▶ **Work instruction**: A word-for-word copy of the listing is required, and it must contain no pictures.

▶ **Exercise data**:
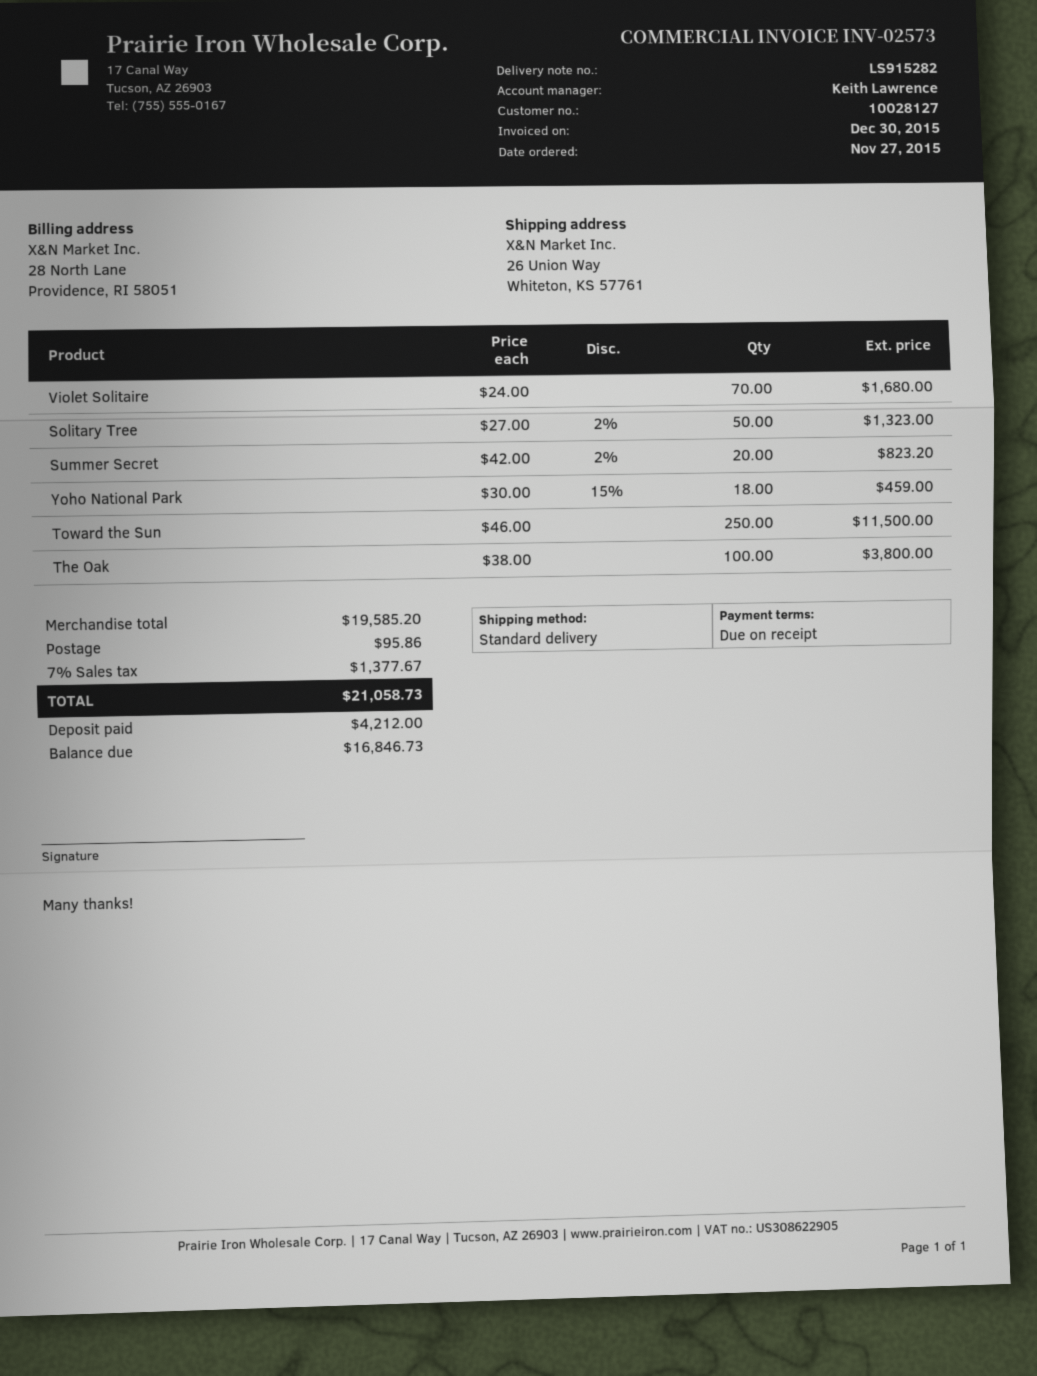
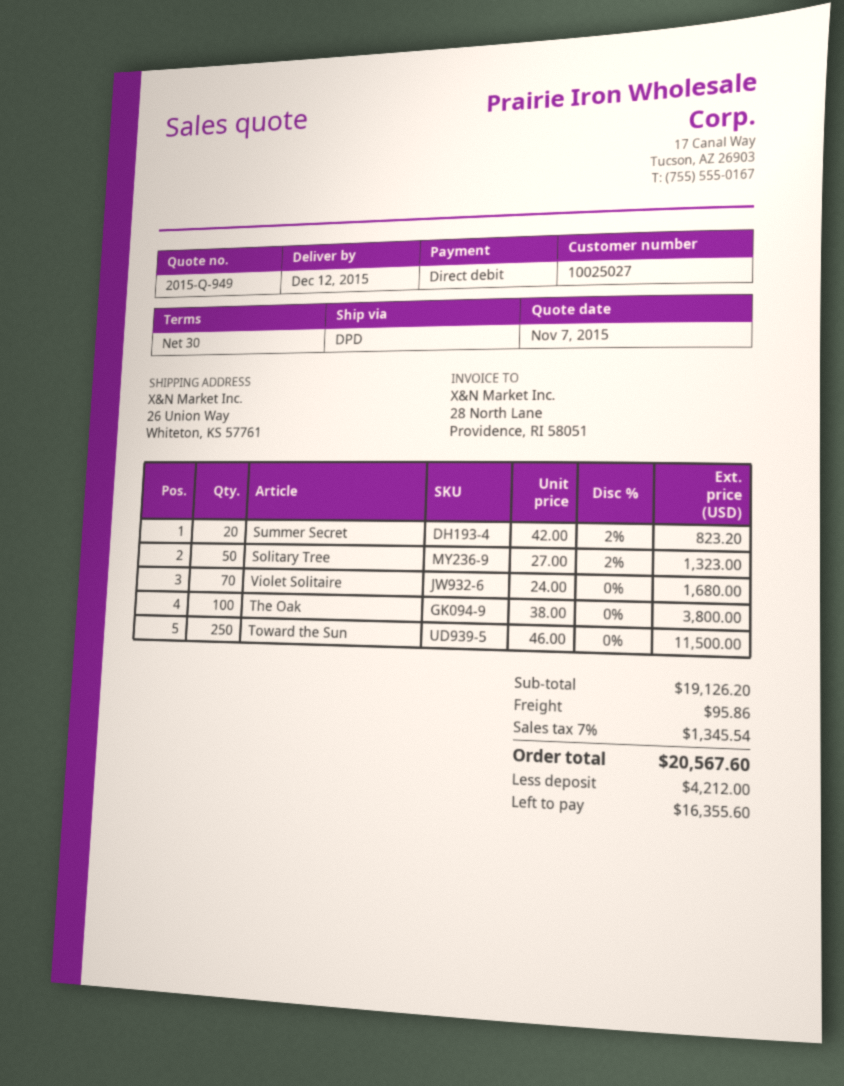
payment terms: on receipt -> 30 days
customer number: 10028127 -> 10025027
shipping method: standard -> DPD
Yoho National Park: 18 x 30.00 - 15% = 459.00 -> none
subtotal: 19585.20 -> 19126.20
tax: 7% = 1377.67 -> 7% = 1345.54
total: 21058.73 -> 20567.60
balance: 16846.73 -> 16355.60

▶ **Result for this task**:
payment terms: on receipt -> 30 days
customer number: 10028127 -> 10025027
shipping method: standard -> DPD
Yoho National Park: 18 x 30.00 - 15% = 459.00 -> none
subtotal: 19585.20 -> 19126.20
tax: 7% = 1377.67 -> 7% = 1345.54
total: 21058.73 -> 20567.60
balance: 16846.73 -> 16355.60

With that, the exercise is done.